Data entries:
[Start of section]

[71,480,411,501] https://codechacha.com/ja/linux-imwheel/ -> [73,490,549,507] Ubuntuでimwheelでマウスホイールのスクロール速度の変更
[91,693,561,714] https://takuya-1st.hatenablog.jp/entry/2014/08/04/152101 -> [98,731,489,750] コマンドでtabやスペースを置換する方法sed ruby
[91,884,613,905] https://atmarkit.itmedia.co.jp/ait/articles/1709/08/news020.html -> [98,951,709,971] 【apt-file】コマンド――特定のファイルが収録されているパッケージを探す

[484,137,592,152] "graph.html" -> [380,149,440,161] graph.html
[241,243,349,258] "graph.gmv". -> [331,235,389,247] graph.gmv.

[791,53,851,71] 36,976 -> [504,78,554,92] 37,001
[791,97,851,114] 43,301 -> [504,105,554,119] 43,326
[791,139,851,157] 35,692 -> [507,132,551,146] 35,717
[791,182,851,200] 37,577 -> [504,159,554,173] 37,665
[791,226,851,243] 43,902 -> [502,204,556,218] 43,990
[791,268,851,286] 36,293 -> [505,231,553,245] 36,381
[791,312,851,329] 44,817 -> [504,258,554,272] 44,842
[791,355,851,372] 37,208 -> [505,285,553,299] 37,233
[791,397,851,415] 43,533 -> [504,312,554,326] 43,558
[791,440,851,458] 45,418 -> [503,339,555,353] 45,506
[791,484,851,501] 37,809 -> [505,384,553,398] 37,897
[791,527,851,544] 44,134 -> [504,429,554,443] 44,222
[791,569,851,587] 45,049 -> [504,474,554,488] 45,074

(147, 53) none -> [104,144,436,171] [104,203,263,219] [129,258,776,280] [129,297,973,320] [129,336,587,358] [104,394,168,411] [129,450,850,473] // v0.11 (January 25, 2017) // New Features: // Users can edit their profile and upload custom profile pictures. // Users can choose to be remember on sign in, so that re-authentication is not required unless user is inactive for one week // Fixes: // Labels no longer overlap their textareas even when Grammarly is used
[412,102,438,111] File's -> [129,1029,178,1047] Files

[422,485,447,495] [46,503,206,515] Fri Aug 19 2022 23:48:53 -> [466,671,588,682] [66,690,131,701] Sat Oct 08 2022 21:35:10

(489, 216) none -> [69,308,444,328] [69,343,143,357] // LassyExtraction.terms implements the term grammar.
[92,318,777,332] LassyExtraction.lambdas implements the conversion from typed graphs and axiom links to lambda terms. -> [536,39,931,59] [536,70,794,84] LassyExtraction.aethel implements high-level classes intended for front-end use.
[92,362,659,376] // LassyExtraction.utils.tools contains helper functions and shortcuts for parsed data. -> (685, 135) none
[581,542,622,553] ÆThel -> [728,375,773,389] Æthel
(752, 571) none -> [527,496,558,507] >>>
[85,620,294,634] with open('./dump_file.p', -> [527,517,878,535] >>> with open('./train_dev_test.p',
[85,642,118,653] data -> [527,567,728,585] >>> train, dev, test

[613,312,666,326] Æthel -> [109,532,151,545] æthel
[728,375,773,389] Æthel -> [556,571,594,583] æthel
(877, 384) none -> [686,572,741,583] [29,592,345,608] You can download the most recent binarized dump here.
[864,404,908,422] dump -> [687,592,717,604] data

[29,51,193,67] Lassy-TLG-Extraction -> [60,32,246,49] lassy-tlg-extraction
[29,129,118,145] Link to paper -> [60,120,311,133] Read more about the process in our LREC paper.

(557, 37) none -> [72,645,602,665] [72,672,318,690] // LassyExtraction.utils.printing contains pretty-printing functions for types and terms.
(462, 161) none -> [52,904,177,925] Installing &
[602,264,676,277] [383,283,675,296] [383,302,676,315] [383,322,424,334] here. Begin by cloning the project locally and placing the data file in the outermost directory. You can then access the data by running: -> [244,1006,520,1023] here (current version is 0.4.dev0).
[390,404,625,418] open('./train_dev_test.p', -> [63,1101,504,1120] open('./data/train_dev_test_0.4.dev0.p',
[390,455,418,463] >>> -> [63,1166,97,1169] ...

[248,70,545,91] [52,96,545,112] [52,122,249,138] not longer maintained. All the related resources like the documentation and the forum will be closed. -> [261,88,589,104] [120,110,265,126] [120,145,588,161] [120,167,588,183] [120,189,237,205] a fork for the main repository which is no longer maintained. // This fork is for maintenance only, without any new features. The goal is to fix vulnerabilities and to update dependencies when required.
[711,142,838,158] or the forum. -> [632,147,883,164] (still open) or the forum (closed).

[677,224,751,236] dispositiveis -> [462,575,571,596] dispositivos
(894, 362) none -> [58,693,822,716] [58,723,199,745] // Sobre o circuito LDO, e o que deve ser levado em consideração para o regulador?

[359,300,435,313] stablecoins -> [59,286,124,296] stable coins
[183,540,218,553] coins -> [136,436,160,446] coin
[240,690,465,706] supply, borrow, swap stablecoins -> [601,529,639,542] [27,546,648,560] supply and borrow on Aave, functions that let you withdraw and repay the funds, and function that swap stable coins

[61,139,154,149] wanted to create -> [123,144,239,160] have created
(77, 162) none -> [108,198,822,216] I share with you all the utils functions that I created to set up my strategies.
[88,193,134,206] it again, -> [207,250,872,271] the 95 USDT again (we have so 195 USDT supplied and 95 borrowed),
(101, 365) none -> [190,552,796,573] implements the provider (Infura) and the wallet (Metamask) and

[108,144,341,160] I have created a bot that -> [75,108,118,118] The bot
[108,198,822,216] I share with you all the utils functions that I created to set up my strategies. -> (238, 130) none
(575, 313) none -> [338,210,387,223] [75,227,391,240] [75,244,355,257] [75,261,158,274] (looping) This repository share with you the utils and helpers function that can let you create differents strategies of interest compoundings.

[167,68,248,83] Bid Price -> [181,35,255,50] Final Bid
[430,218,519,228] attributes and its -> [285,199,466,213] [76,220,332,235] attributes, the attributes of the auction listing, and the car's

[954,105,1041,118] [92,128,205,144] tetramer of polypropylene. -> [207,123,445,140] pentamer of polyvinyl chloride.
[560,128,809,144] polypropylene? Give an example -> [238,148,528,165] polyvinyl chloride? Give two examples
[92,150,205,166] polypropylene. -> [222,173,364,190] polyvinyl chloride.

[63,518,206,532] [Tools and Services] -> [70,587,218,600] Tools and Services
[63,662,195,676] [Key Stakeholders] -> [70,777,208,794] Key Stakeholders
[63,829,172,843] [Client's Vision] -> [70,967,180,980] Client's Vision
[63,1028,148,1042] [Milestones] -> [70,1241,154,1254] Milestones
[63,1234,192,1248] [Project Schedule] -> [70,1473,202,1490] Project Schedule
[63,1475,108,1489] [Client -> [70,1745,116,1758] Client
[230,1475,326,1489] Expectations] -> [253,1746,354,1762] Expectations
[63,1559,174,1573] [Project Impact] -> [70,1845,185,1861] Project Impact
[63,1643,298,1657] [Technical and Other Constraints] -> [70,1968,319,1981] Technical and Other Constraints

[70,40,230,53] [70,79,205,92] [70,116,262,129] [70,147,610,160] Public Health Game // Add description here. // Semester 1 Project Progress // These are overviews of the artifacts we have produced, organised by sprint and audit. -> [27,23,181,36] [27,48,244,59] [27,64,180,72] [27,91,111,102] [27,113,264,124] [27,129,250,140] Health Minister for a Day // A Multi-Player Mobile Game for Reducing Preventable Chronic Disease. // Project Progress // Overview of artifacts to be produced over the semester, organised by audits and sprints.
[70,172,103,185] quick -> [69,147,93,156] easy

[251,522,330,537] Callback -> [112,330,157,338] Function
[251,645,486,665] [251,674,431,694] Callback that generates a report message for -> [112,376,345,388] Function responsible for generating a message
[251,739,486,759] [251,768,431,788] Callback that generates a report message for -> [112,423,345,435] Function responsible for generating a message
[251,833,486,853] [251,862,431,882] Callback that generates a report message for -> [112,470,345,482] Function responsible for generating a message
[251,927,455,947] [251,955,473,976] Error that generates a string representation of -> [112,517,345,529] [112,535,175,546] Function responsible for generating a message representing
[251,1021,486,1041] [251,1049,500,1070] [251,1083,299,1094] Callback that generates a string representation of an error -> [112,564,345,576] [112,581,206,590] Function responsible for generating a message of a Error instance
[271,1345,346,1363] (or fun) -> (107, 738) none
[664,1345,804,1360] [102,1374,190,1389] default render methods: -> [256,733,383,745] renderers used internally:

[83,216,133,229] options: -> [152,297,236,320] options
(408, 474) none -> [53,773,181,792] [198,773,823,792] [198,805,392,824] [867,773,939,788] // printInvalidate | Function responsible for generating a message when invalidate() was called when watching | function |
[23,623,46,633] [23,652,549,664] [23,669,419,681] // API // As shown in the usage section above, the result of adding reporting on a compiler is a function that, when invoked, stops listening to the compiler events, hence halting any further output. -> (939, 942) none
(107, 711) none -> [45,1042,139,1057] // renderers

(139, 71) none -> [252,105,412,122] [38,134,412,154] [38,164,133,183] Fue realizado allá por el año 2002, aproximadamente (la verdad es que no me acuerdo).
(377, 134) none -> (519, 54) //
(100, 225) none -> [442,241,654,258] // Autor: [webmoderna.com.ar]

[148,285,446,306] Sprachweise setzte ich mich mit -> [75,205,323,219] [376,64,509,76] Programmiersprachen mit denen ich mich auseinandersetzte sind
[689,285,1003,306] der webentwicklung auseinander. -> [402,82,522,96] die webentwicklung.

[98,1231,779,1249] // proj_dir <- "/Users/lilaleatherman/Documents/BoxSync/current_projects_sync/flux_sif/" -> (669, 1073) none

[End of section]

Goal of the exercise: Return exactly the lines above from the line that has "[29,129,118,145] Link to" through the line that has "[390,455,418,463] >>> ->", inclusive, and nothing else.

Solution below:
[29,129,118,145] Link to paper -> [60,120,311,133] Read more about the process in our LREC paper.

(557, 37) none -> [72,645,602,665] [72,672,318,690] // LassyExtraction.utils.printing contains pretty-printing functions for types and terms.
(462, 161) none -> [52,904,177,925] Installing &
[602,264,676,277] [383,283,675,296] [383,302,676,315] [383,322,424,334] here. Begin by cloning the project locally and placing the data file in the outermost directory. You can then access the data by running: -> [244,1006,520,1023] here (current version is 0.4.dev0).
[390,404,625,418] open('./train_dev_test.p', -> [63,1101,504,1120] open('./data/train_dev_test_0.4.dev0.p',
[390,455,418,463] >>> -> [63,1166,97,1169] ...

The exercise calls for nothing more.